BRITISH COLUMBIA – The Bank of Canada maintained its overnight rate at 4.5 per cent this morning.
In the statement accompanying the decision the Bank noted that demand in Canada still exceeds supply and labour markets remain tight and that first quarter economic growth looks stronger than expected. However, the bank expects consumption growth to slow this year as households renew mortgages at higher rates and growth in exports and investment will decline as the US economy slows substantially in coming months.
On inflation, the Bank expects headline CPI inflation to fall to 3 per cent in the middle of this year before declining gradually to 2 per cent by the end of 2024. However, the Bank warned getting inflation back to 2 per cent will be challenging given still high inflation expectations, elevated service sector prices and strong wage growth.
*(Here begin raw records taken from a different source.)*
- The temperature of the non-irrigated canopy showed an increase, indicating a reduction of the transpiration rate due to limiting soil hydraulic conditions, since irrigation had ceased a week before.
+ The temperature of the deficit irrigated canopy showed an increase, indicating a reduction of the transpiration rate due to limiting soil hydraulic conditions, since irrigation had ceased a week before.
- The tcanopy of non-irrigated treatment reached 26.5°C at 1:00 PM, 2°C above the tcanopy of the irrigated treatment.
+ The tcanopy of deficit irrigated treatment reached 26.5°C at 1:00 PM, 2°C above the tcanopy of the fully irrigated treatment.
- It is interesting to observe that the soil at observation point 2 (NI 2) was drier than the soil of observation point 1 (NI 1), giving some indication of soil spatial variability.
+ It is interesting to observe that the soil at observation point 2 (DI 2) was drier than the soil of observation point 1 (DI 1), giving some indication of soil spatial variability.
The Bank of Canada has moved to the sidelines while it judges the past year’s impact of rate increases on inflation. Several factors point to inflation beginning to normalize this year. Barring a significant shift, gas prices are starting to subtract from year-over-year CPI inflation and raw materials and shipping costs should benefit from a downtrend in global commodity prices and a normalization of supply chains.
The open question for the economy remains whether a recession is likely to occur this year. Given the pace and magnitude of tightening by the Bank of Canada, and signals from traditional recession warning tools like the slope of the yield curve, the recession probability remains elevated, particularly given added uncertainty stemming from failures in the US banking sector.
However, growth has remained firmer than expected and the economy continues to create jobs at a robust pace. Still, high interest rates will start to drag on the broader economy this year and slower growth and significant progress on inflation should keep the Bank sidelined with the possibility of a rate cut in early 2024.